## EXERCISE:
Among the records that follow, find the line with "shipping method: DPD -> DHL" and the line with "total: 790.79 -> 516.87". Set down those lines and all lines between them exactly, without adding anything.
---------- RECORDED DATA
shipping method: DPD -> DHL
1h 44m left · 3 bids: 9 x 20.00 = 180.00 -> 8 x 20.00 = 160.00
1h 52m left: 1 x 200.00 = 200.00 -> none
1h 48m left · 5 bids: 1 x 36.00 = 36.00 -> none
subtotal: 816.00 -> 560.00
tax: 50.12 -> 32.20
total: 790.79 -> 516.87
--------------------
---------- RECORDED DATA
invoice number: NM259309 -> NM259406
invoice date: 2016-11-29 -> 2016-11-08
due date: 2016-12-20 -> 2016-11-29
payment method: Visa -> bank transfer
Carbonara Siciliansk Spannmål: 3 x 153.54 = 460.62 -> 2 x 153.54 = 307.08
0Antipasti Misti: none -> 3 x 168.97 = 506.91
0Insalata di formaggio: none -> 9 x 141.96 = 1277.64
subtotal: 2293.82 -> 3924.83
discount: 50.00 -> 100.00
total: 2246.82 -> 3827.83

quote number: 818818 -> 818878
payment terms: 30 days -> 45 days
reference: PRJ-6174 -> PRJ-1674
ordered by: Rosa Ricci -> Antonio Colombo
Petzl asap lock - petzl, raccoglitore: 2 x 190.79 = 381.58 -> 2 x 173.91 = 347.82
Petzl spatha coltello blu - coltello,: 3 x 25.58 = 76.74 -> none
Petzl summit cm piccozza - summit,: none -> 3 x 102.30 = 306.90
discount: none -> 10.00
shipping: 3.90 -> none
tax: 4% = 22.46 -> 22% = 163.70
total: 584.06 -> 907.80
--------------------
## SOLUTION BELOW:
shipping method: DPD -> DHL
1h 44m left · 3 bids: 9 x 20.00 = 180.00 -> 8 x 20.00 = 160.00
1h 52m left: 1 x 200.00 = 200.00 -> none
1h 48m left · 5 bids: 1 x 36.00 = 36.00 -> none
subtotal: 816.00 -> 560.00
tax: 50.12 -> 32.20
total: 790.79 -> 516.87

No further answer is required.